Para que se possa levar a cabo qualquer consideração conclusiva acerca da principiologia constitucional voltada para o controle e molde das relações internacionais do país, é indispensável que se tome em maior monta a realidade fática a qual ensejou sua composição. O alcance exercido pela organização dos elementos políticos centrais de cada Constituição se desdobra no arcabouço da própria Carta, inclusive quanto aos temas e proporção que são abordados.

No que atine aos princípios constitucionais objeto deste estudo, quais sejam os norteadores das relações internacionais do Brasil, deve-se encará-los como normas programáticas, como uma espécie de guia do comportamento estatal. Em respeito e com fulcro nestes, o governo pode projetar suas idéias e preparar seu território, organizando e aparelhando a nação para intercambiar cultura, economia etc.

Apesar do salutar escopo de tais princípios no que concerne à disciplina da conduta internacional brasileira, estes se equivocam à medida que se propõem a englobar em seus ditames todas as relações internacionais do país, visto que essas transbordam em muito o patamar estatal e quiçá o internacional, convergindo já para o transnacionalismo. Embasando tal posicionamento Ricardo Seitenfus:

Descarta-se a idéia de que os estudos das relações internacionais seriam restritos à análise da ação externa do Estado. Neste caso, o objeto analítico seria unicamente as relações interestatais. Ora,(...) apesar de o Estado manter uma privilegiada posição e poderes exclusivos na cena internacional, a diversificação dos temas relacionais e dos atores envolvidos corrói progressivamente sua onipotência (SEITENFUS, 2004, p. 2).

Os princípios findam por englobar uma realidade incomensurável, fora do alcance da competência constitucional, tendo em vista que o DIP já finca suas diretrizes na evolução da sociedade mundial. Como que o Direito fosse um organismo vivo, complexo, e também o fossem as relações internacionais, não se tem como possível taxar princípios que os orientem de forma finita, pragmática e simplória. Ademais, a idéia ingênua de harmonia principiológica existente na Constituição, suscita questionamentos acerca da ambigüidade do direcionamento que o país deve seguir, caso seja obrigado a abraçar com veemência todos os princípios elencados no art. 4º do Diploma Maior.
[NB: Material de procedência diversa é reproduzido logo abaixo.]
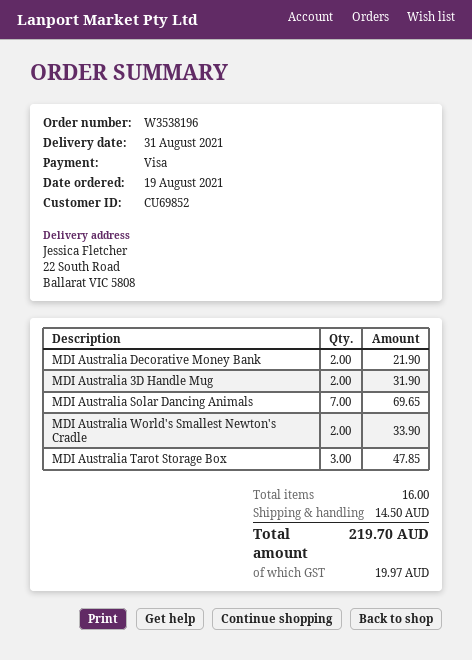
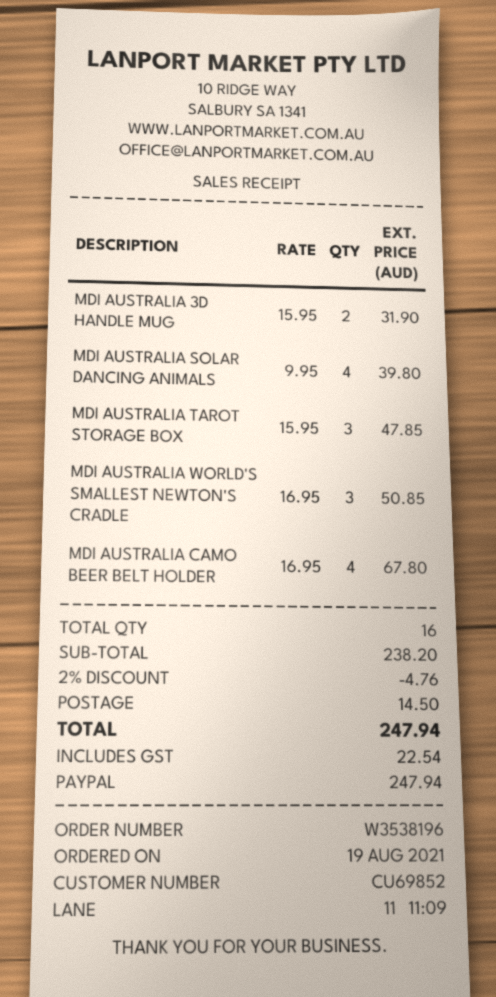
payment method: Visa -> PayPal
MDI Australia Decorative Money Bank: 2 for 21.90 -> none
MDI Australia Solar Dancing Animals: 7 for 69.65 -> 4 for 39.80
MDI Australia World's Smallest Newton's Cradle: 2 for 33.90 -> 3 for 50.85
MDI AUSTRALIA CAMO BEER BELT HOLDER: none -> 4 for 67.80
discount: none -> 2% = 4.76
tax: 19.97 -> 22.54
total: 219.70 -> 247.94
Tanto há princípios que os organismos internacionais defendem e que a nossa Constituição Federal silencia – apesar de obedecê-los através de tratados com os quais corroborou – como também existem outros insertos entre os mais variados artigos e temas constitucionais, os quais também merecem respaldo e respeito apesar de não elencados dentre os princípios oficiais.

No entanto, críticas à taxatividade ou orientação programática não diminuem a inquestionável importância dos princípios basilares de nossas relações internacionais, os quais, mencionados e reconhecidos pela nossa Constituição ou não, têm o dever de aprimorar as relações do nosso país com o mundo, prezando, a todo tempo, pelo respeito aos direitos humanos, pela independência nacional e manutenção da paz mundial.


Referências

BASTOS, Celso Ribeiro; MARTINS, Ives Gandra da Silva. Comentários à Constituição do Brasil. São Paulo: Saraiva, 1988.
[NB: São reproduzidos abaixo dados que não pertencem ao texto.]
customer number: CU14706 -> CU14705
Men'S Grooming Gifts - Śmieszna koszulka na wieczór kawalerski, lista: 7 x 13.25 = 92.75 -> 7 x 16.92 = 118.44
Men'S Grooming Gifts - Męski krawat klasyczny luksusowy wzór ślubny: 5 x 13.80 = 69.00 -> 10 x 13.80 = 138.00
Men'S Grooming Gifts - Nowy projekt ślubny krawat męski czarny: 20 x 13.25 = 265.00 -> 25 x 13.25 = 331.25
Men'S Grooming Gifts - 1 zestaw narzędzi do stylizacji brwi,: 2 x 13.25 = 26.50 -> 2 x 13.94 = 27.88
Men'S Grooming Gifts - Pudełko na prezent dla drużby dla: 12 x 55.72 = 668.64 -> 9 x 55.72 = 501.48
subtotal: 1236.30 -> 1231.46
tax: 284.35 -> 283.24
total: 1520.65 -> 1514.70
BROWNLIE, Ian. Principles of Public International Law. 5. ed. Oxford: Oxford University Press, 2002.

CANOTILHO, José Joaquim Gomes. Direito Constitucional. 4. ed. Coimbra: Livraria Almedina, 2001.

CONSTITUIÇÃO DA REPÚBLICA FEDERATIVA DO BRASIL. Brasília: Senado Federal, 2005.

DALLARI, Pedro. Constituição e relações exteriores. São Paulo: Saraiva, 2002.

DEUTSCH, Karl Wolfgang. Análise das Relações Internacionais. Brasília: Universidade de Brasília, 1978.

LAFER, Celso. Paradoxos e possibilidades. Rio de Janeiro: Nova Fronteira, 1982.

MELLO, Celso D. de Albuquerque. Direito Constitucional Internacional. 2. ed. rev. Rio de Janeiro: Renovar, 2000.

REZEK, José Francisco. Direito Internacional Público: curso elementar. 9. ed. rev. São Paulo: Saraiva, 2002.

SEITENFUS, Ricardo Antônio Silva. Relações Internacionais. Barueri, SP: Manole, 2004.

SILVA, José Afonso da. Curso de Direito Constitucional positivo. 22. ed. rev. São Paulo: Malheiros, 2003.


Notas

01 Tal processo pode ser evidenciado através da leitura das Cartas Magnas produzidas após os processos de redemocratização da Península Ibérica e da América Latina.

02 Os estudos do autor acerca do tema se iniciam tratando dos direitos do homem, declaração de guerra e a renúncia a esta. Mais tarde suas teses assumem horizontes mais amplos ao considerar o próprio Direito Constitucional Internacional como um campo mais vasto do que tais problemas, finalmente desembocando em sua teoria da "unidade do Direito Público".

03 Exemplo evidente no mundo atual é a Guerra dos Estados Unidos contra o Iraque, a qual visa combater o terrorismo através do fogo.

Sobre os autores
Paulo Renato Guedes Bezerra

advogado em Natal(RN) e Professor de Direito Internacional da UFRN

Rafael Rodrigues Soares

advogado em Natal(RN)

Como citar este texto (NBR 6023:2018 ABNT)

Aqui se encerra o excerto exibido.